Setenta y dos horas con Mario
Mientras me documentaba para algo que me traigo entre manos, encuentro este sencillo párrafo referente al faro de Mouro, en Cantabria:
En el transcurso de un temporal en 1896 a uno de los dos fareros que residían en la isla le sobrevino la muerte de forma repentina, y su compañero no tuvo más alternativa que convivir varios días con su cadáver hasta que remitió la tormenta.
Un sencillo párrafo, sí, pero que en un parpadeo se convierte en el mayor plot bunny que me ha atacado jamás.
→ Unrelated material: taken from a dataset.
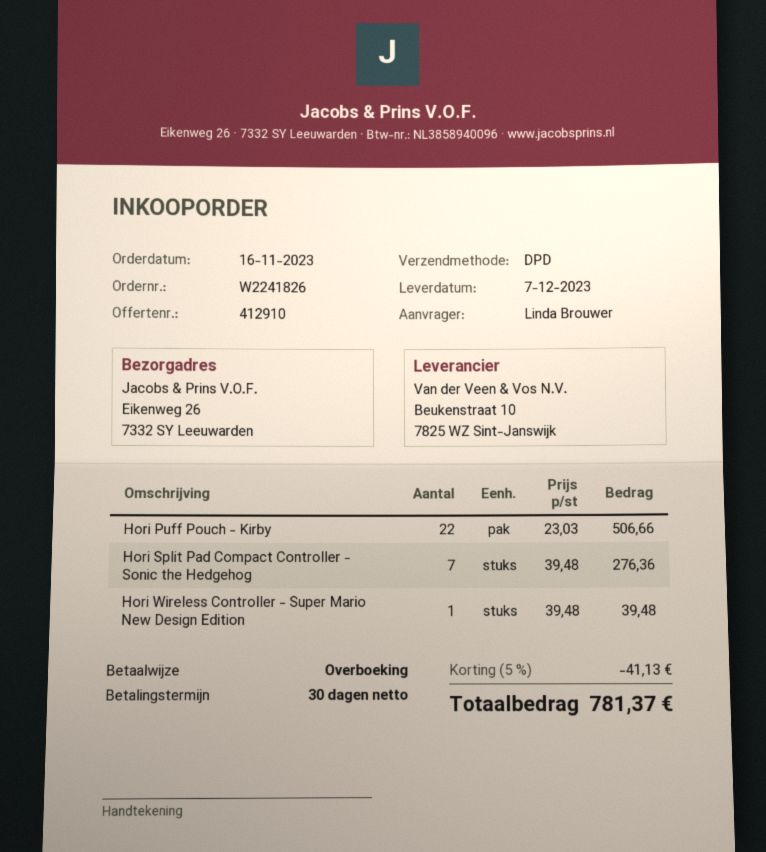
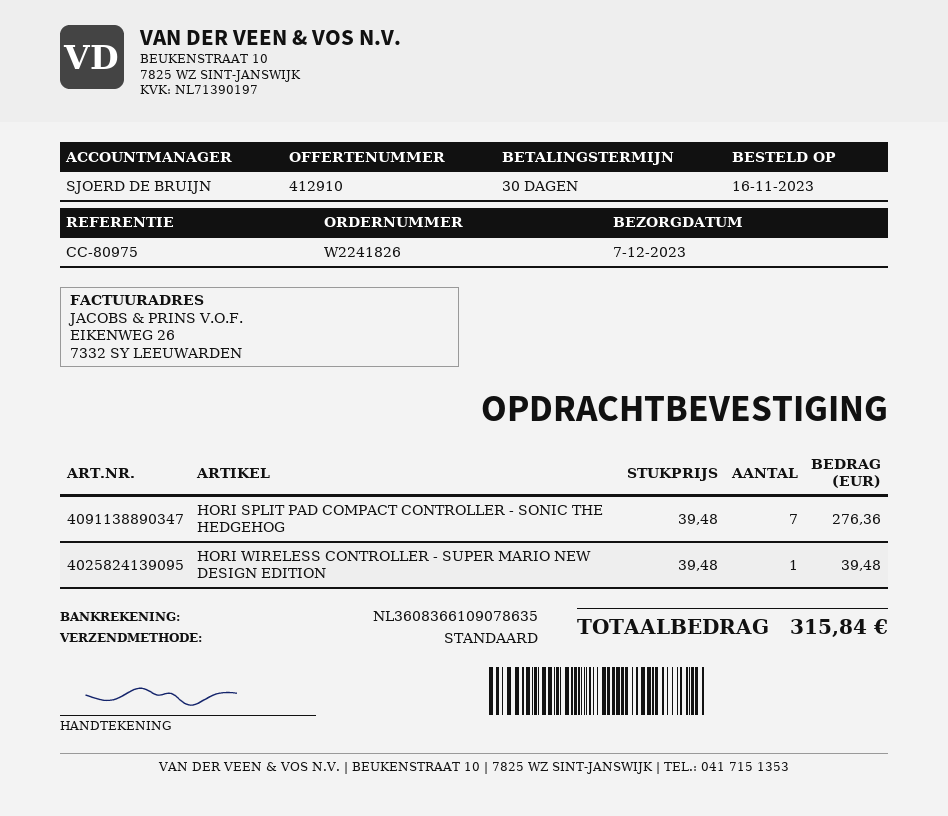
shipping method: DPD -> standard
Hori Puff Pouch - Kirby: 22 x 23.03 = 506.66 -> none
discount: 5% = 41.13 -> none
total: 781.37 -> 315.84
Si le añadimos las cinco fases del duelo (negación, ira, negociación, depresión y aceptación) y las fases de deterioro físico de ese cadáver, creo que tenemos una novela estructuradita y organizadita, lista para escribir. Lo malo es que ya estoy liado con varias cosas y esta idea va a tener que esperar. Ay.
Si a alguien le apetece adelantarse, que lo haga y me mande una copia del manuscrito (después de registrarlo, como mandan la higiene y las buenas formas).
2 comentarios
tú vives la escritura porque tus ojos ven la novela antes de que esté escrita!. Es genial. Yo también espero el manuscrito. Besitos
jimena
Qué más quisiera yo, Jimena. No veo la novela ni nada que se le parezca. Lo que digo es que, en este caso, ese germen pequeñito ya me chiva una posible estructura y un estilo de historia.